The Natural Resources Defense Council, along with six other environmental groups, made several efforts to block the settlement.
A statement follows from Margaret Brown, attorney with the Natural Resources Defense Council:
“This is a multi-billion-dollar gift to ExxonMobil from Gov. Christie and his administration, at the expense of New Jersey residents.
“After a decade-long court battle, this spring the Christie administration abruptly and inexplicably gave the oil giant a more than 98 percent discount on the damages due for its destruction.
“This is a slap on the wrist that will do nothing to repair environmental damage the state itself called ‘as obvious as it is staggering and unprecedented in New Jersey.’”

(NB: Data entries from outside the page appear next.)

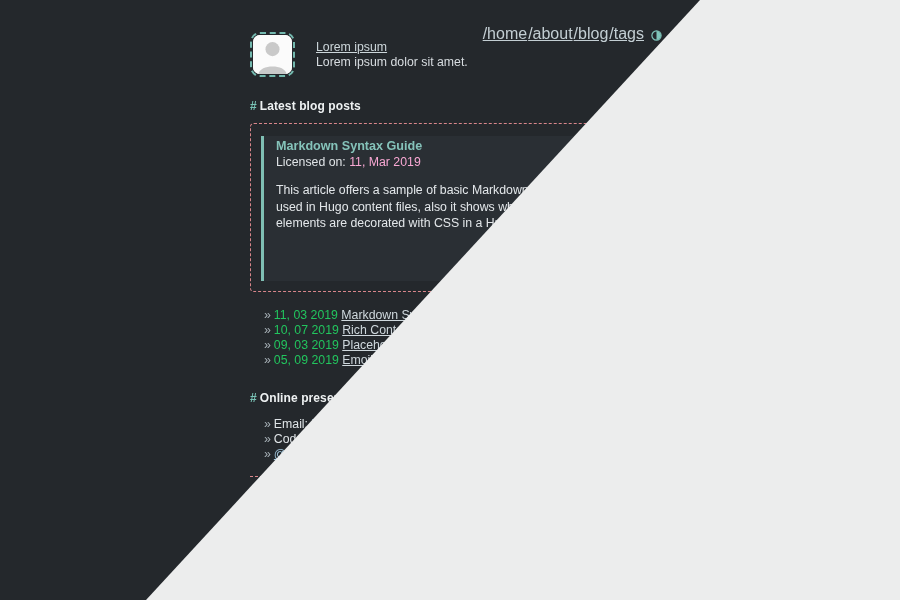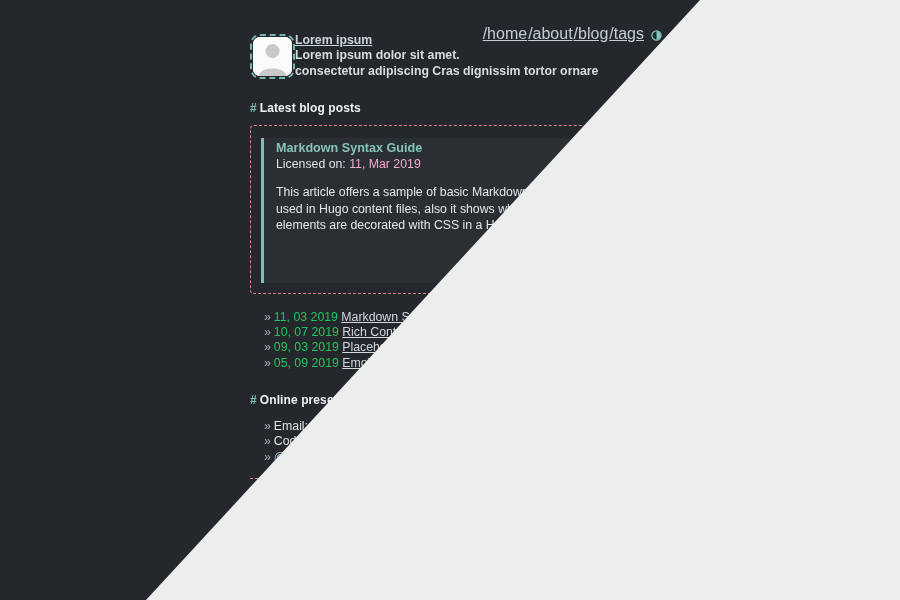--- a/index.html
+++ b/index.html
@@ -62,10 +62,9 @@
   
   .profile {
     display: flex;
-    align-items: flex-end;
-    gap: 0;
+    align-items: center;
+    gap: 21px;
     margin-top: 26px;
-    font-weight: bold;
   }
   .avatar {
     flex: 0 0 auto;

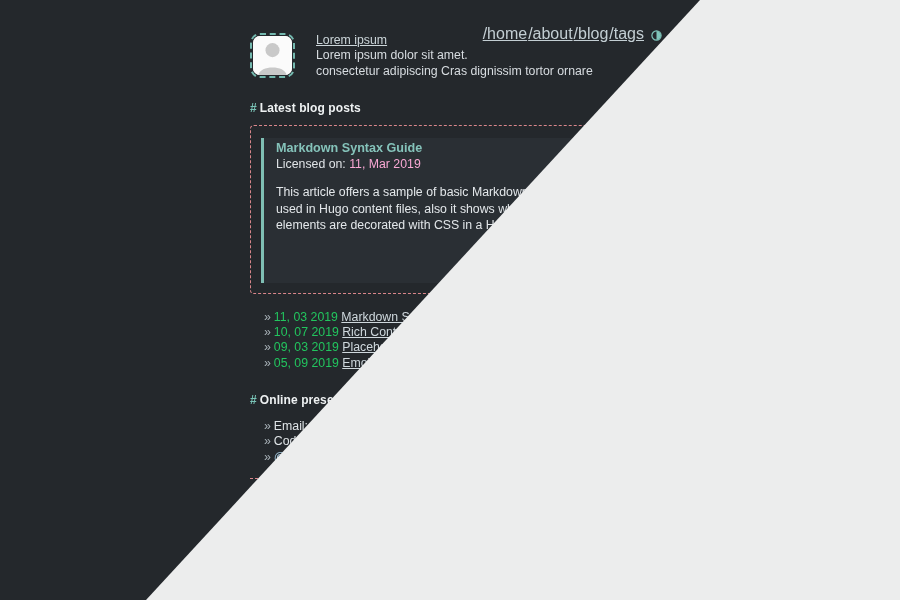--- a/index.html
+++ b/index.html
@@ -247,7 +247,6 @@
       <div class="profile-text">
         <a class="pname" href="#">Lorem ipsum</a>
         <div>Lorem ipsum dolor sit amet.</div>
-        <div>consectetur adipiscing Cras dignissim tortor ornare</div>
       </div>
     </div>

Exxon's corporate predecessors began operating at Bayonne in 1877, and at the Bayway Refinery in Linden in 1909.
Exxon filled wetlands to develop the sites, spilled petroleum products and other hazardous substances from its refineries and chemical plants onto the land and into the water there, and used natural areas as primitive waste dumps. In addition to heavy and pervasive contamination at the sites, the pollution migrated to the waters of the Upper New York Bay and the Arthur Kill, which separates Staten Island from mainland New Jersey.
The New Jersey state court held Exxon liable for damages to the sites. At a trial to fix the amount of damages Exxon would have to pay, the state’s witnesses described once-healthy salt marshes smothered in contaminated fill and other wastes, unlined pits of mixed oily wastes more than 10 feet deep, and extensive chemical soil contamination. They described the Bayonne site as so saturated with oil that there is more than 15 feet of petroleum waste floating on top of the underlying groundwater in some places. In other places, petroleum has leached from the ground and hardened, creating an asphalt-like material on the surface.
In its final brief before proposing the settlement, the state described the scope of the environmental damage resulting from the discharges “as obvious as it is staggering and unprecedented in New Jersey.”